It’s fairly rare that this blog talks seriously about, well anything. But just like in the bedroom, it’s more interesting when you mix things up. Here’s a story about somebody I used to know…
“Somebody I used to know…”
The boy was only 13 years-old, and tipping the scales at 14 stone. He had zero confidence, hated what he saw in the mirror and had never kissed a girl – unlike most of his piers.
One day he started counting calories and gradually began exercising. As he got taller and upped his exercise regime, the weight slowly started to fall off. Before long, the 1,400 calories he was consuming became 1,200. Then 1,000. Then 800. The praise he received for his ‘hard work’ was overwhelming.
“You look so well, how have you done it?!”

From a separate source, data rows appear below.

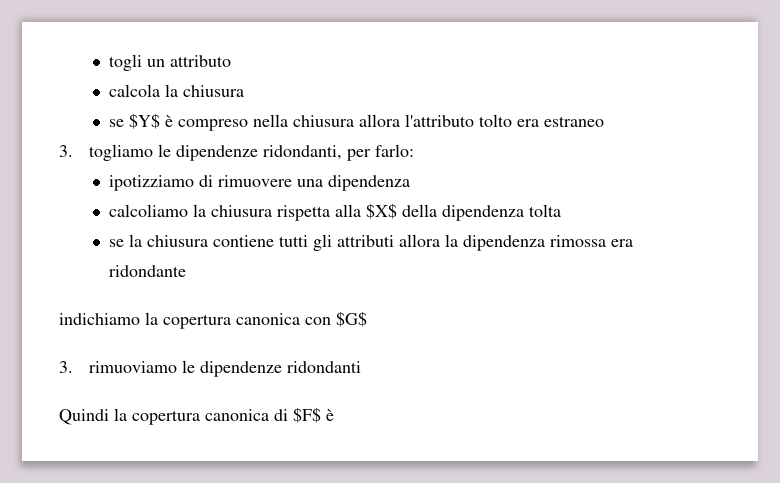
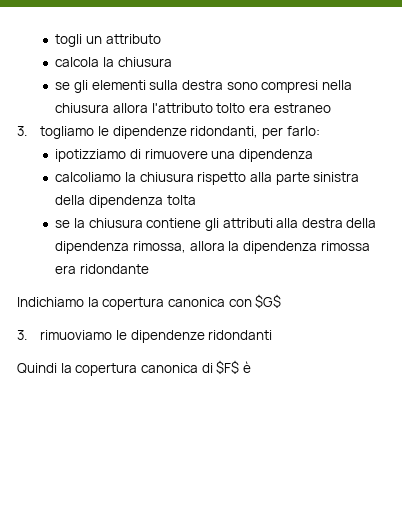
- se $Y$ è compreso nella chiusura allora l'attributo tolto era estraneo
+ se gli elementi sulla destra sono compresi nella chiusura allora l'attributo tolto era estraneo
- calcoliamo la chiusura rispetta alla $X$ della dipendenza tolta
+ calcoliamo la chiusura rispetto alla parte sinistra della dipendenza tolta
- se la chiusura contiene tutti gli attributi allora la dipendenza rimossa era ridondante
+ se la chiusura contiene gli attributi alla destra della dipendenza rimossa, allora la dipendenza rimossa era ridondante
- indichiamo la copertura canonica con $G$
+ Indichiamo la copertura canonica con $G$

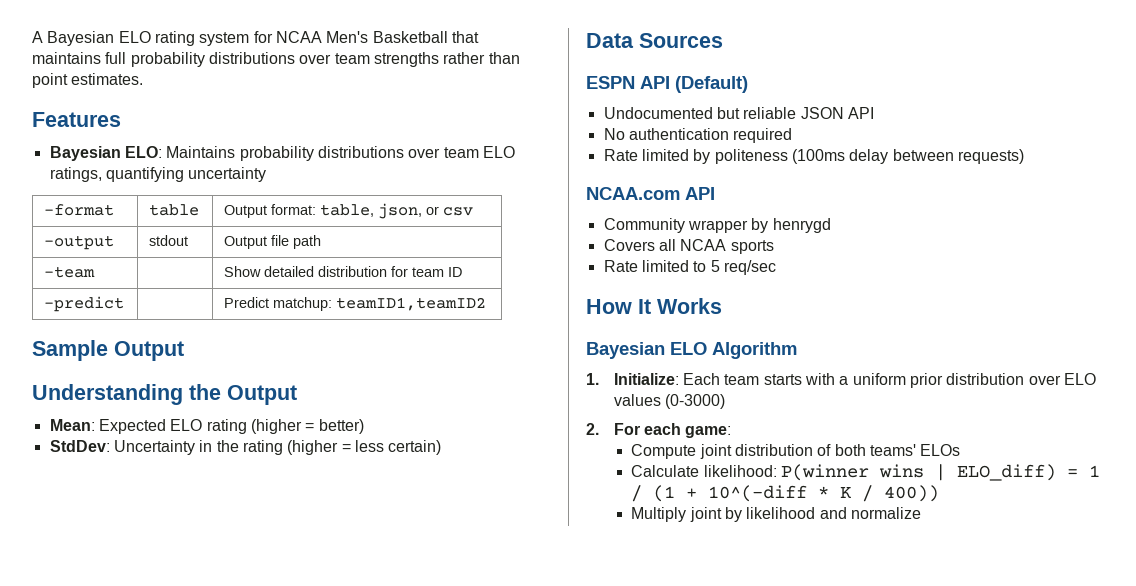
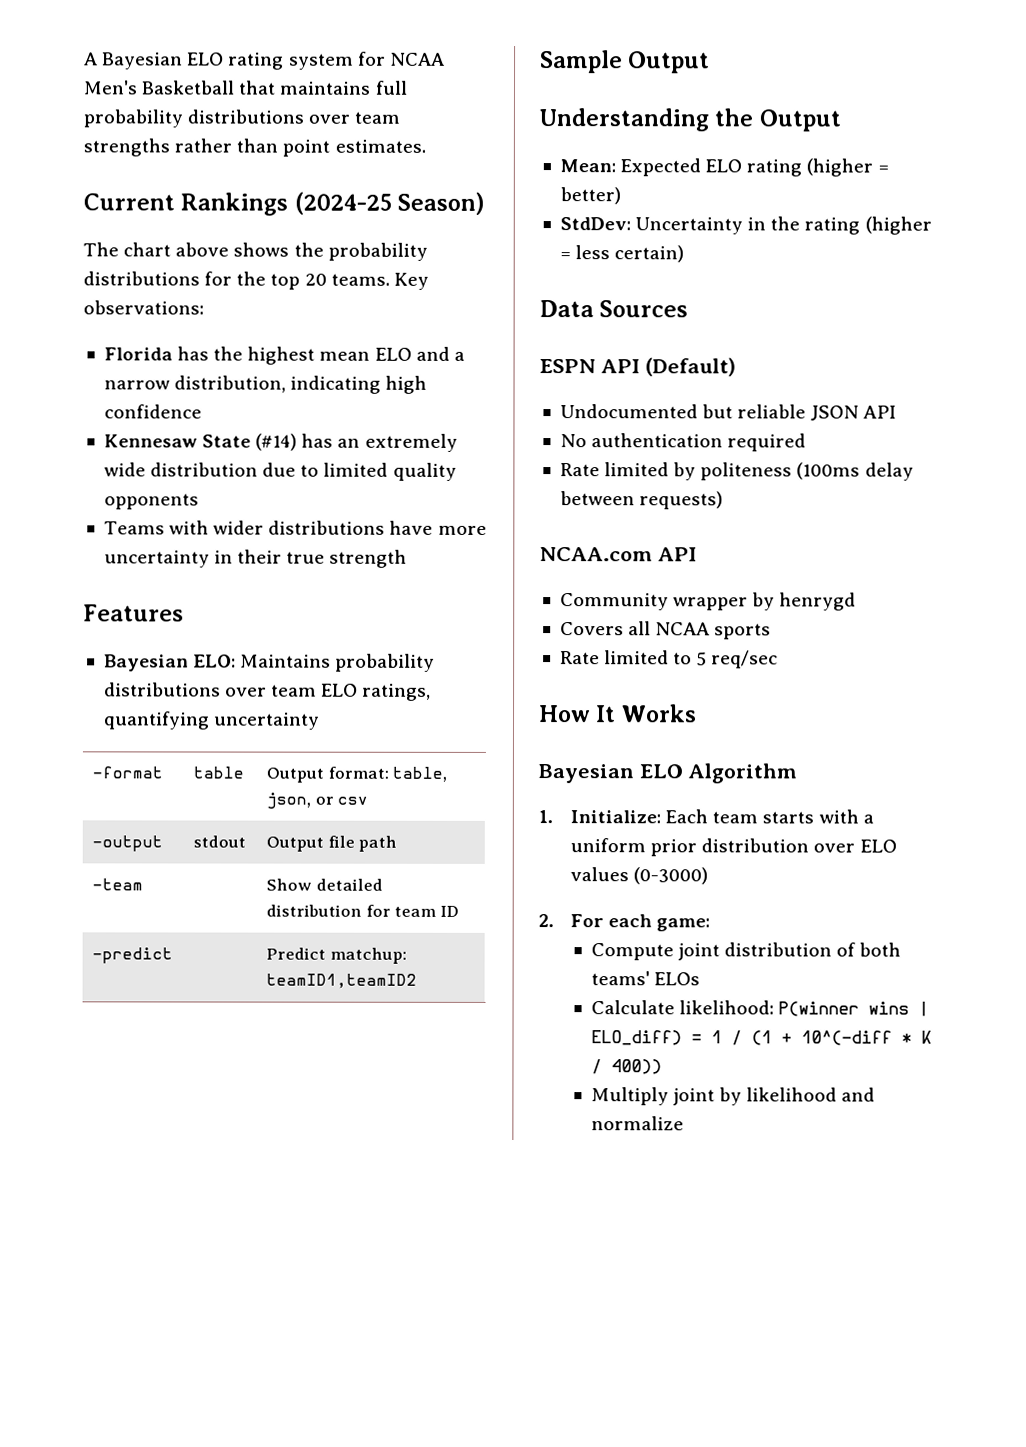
+ Current Rankings (2024-25 Season)
+ The chart above shows the probability distributions for the top 20 teams. Key observations:
+ Florida has the highest mean ELO and a narrow distribution, indicating high confidence
+ Kennesaw State (#14) has an extremely wide distribution due to limited quality opponents
+ Teams with wider distributions have more uncertainty in their true strength

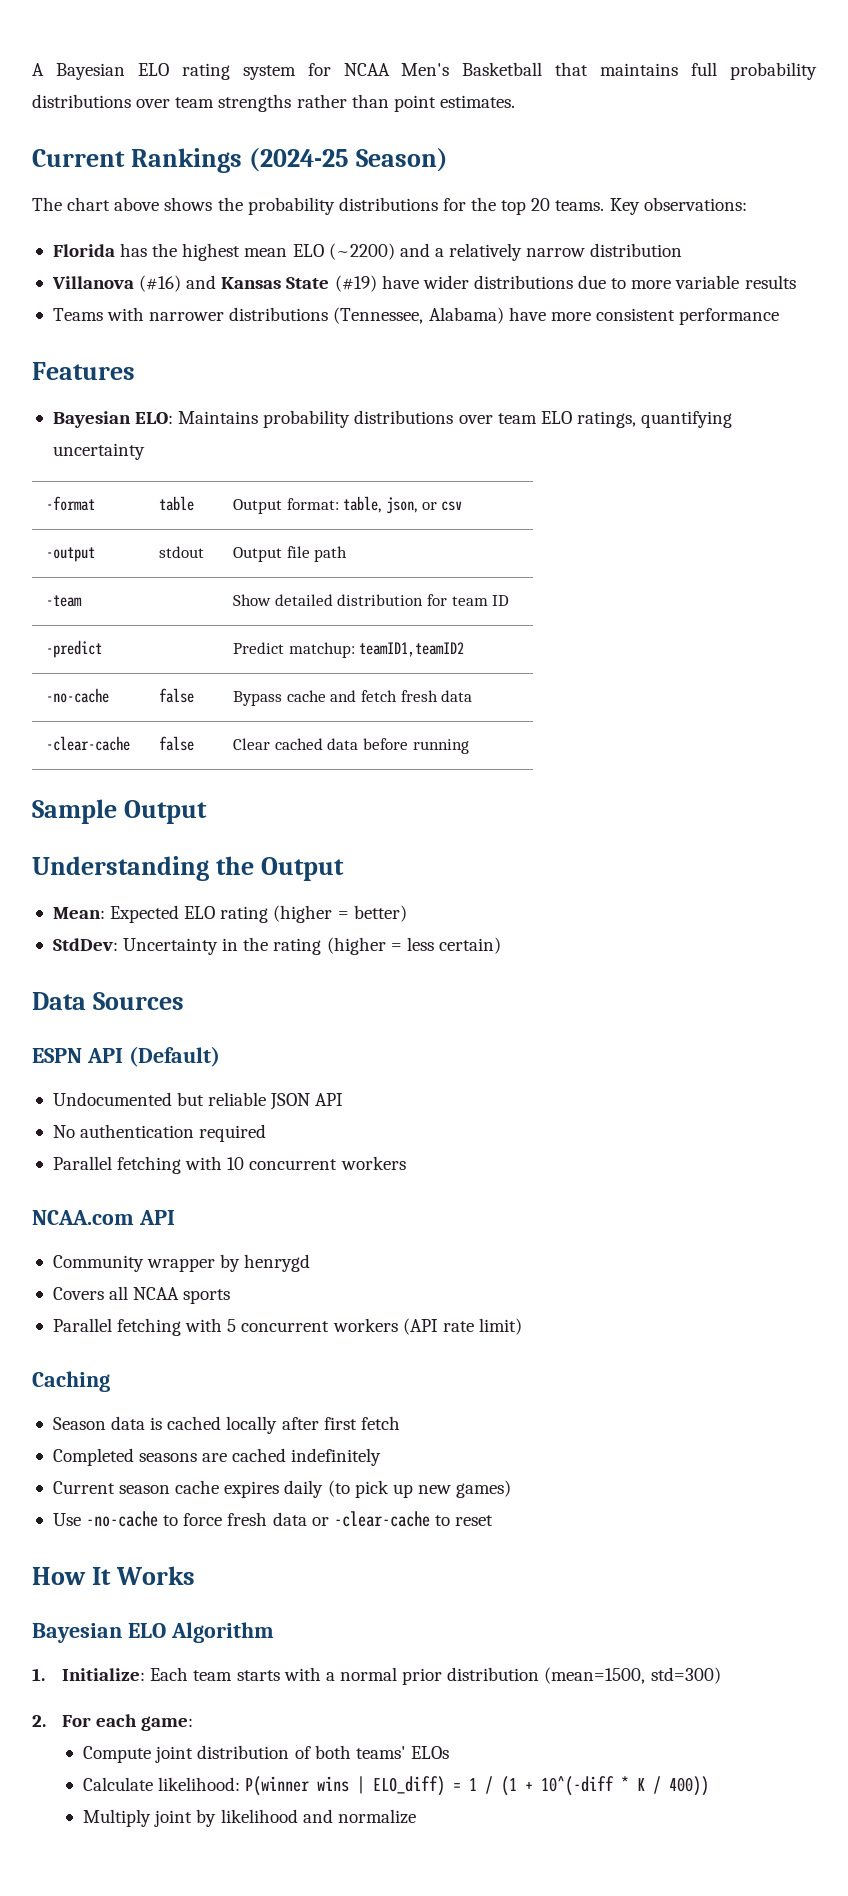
- Florida has the highest mean ELO and a narrow distribution, indicating high confidence
- Kennesaw State (#14) has an extremely wide distribution due to limited quality opponents
- Teams with wider distributions have more uncertainty in their true strength
+ Florida has the highest mean ELO (~2200) and a relatively narrow distribution
+ Villanova (#16) and Kansas State (#19) have wider distributions due to more variable results
+ Teams with narrower distributions (Tennessee, Alabama) have more consistent performance
+ -no-cache | false | Bypass cache and fetch fresh data
+ -clear-cache | false | Clear cached data before running
- Rate limited by politeness (100ms delay between requests)
+ Parallel fetching with 10 concurrent workers
- Rate limited to 5 req/sec
+ Parallel fetching with 5 concurrent workers (API rate limit)
+ Caching
+ Season data is cached locally after first fetch
+ Completed seasons are cached indefinitely
+ Current season cache expires daily (to pick up new games)
+ Use -no-cache to force fresh data or -clear-cache to reset
- 1. Initialize: Each team starts with a uniform prior distribution over ELO values (0-3000)
+ 1. Initialize: Each team starts with a normal prior distribution (mean=1500, std=300)

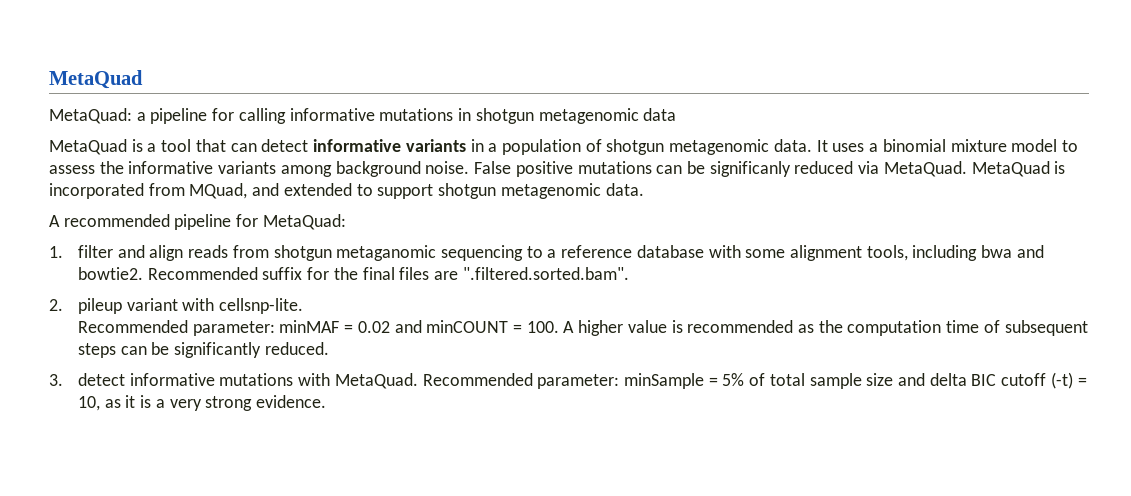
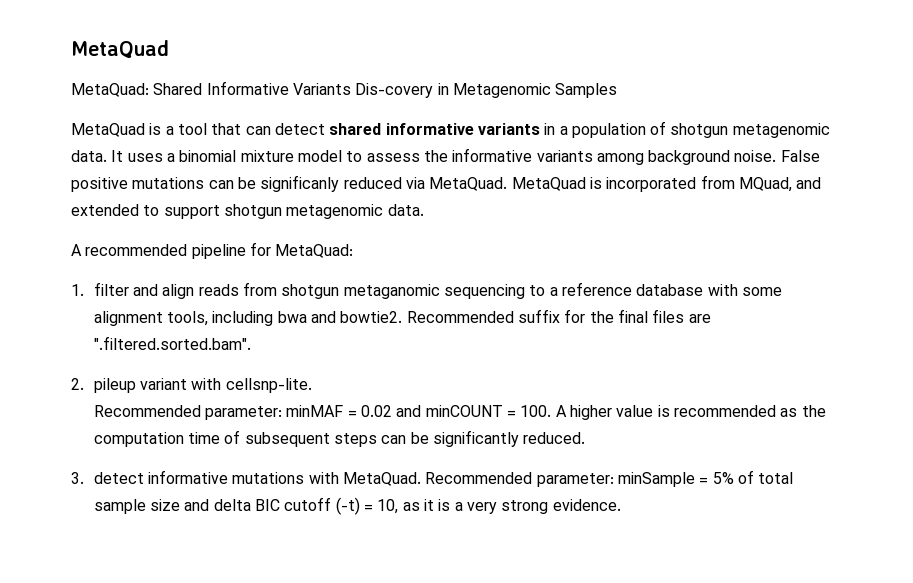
- MetaQuad: a pipeline for calling informative mutations in shotgun metagenomic data
+ MetaQuad: Shared Informative Variants Dis-covery in Metagenomic Samples
- MetaQuad is a tool that can detect informative variants in a population of shotgun metagenomic data.
+ MetaQuad is a tool that can detect shared informative variants in a population of shotgun metagenomic data.

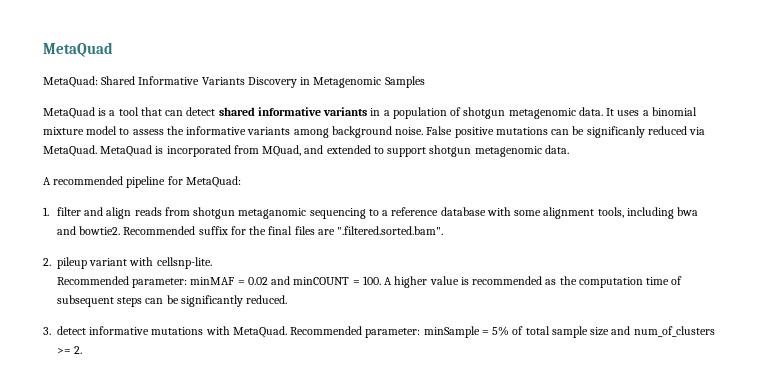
- MetaQuad: Shared Informative Variants Dis-covery in Metagenomic Samples
+ MetaQuad: Shared Informative Variants Discovery in Metagenomic Samples
- Recommended parameter: minSample = 5% of total sample size and delta BIC cutoff (-t) = 10, as it is a very strong evidence.
+ Recommended parameter: minSample = 5% of total sample size and num_of_clusters >= 2.

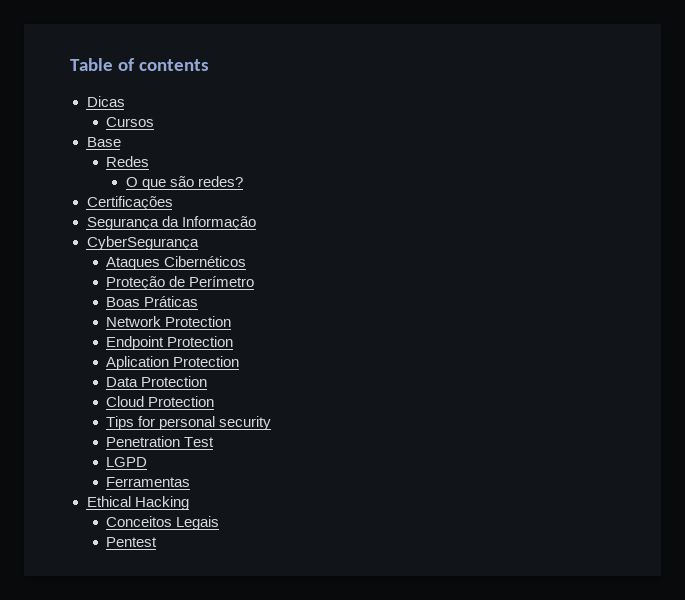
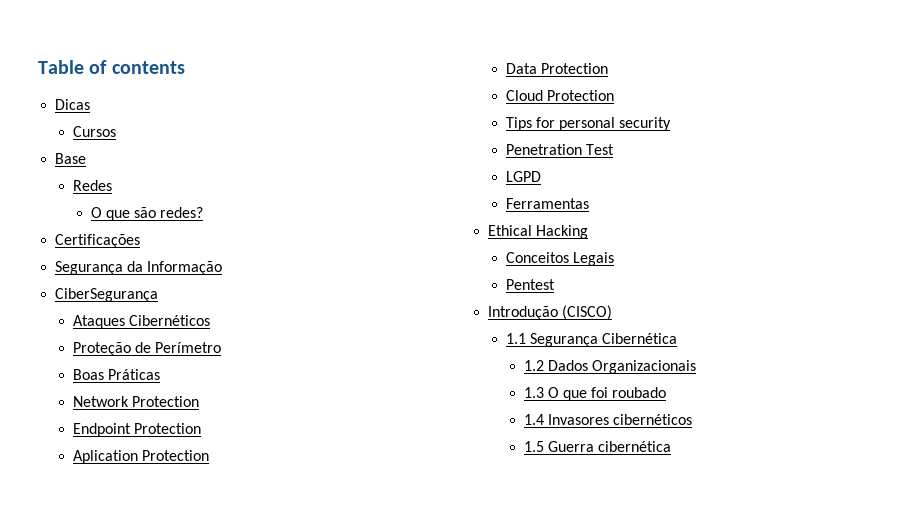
- CyberSegurança
+ CiberSegurança
+ Introdução (CISCO)
+ 1.1 Segurança Cibernética
+ 1.2 Dados Organizacionais
+ 1.3 O que foi roubado
+ 1.4 Invasores cibernéticos
+ 1.5 Guerra cibernética

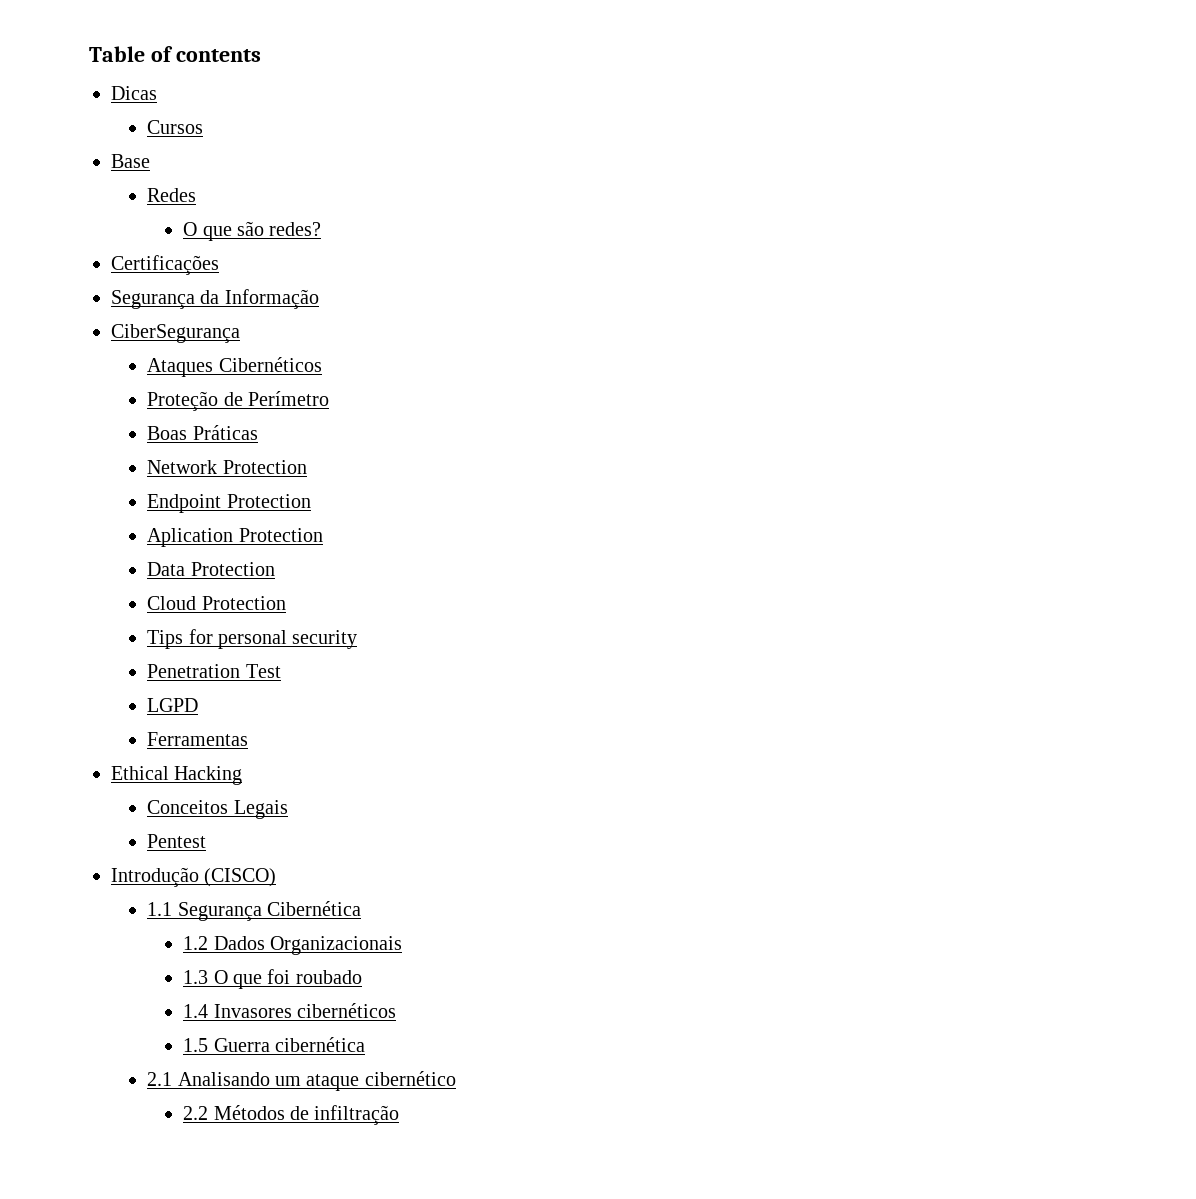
+ 2.1 Analisando um ataque cibernético
+ 2.2 Métodos de infiltração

Every compliment filled him with a satisfaction that the bottom of a KFC bucket couldn’t. Very soon, 600 calories became 60, his boobs became bones and his rolls became ribs. 10 minutes of skipping turned into two hours at the gym and the gasps of surprise became gasps of shock.
He’d lost his mum at a young age and I believe the support he was missing from her, he’d replaced praise from his weight loss. Eating only an apple a day and running until he felt faint had made even walking up stairs a strenuous task.
The starvation he put his body through had become too much of a strain and the hunger pangs (fuelled by nights of heavy drinking) resulted in binge eating. The guilt he felt following the act was unbearable. He hated himself for doing it, and in moments of darkness would have rather have been dead than felt that depressed. The compensation for what he’d done was further starvation, excessive exercise, self induced vomiting, laxative abuse, slimming pills, drugs, anything that made him look or feel thinner.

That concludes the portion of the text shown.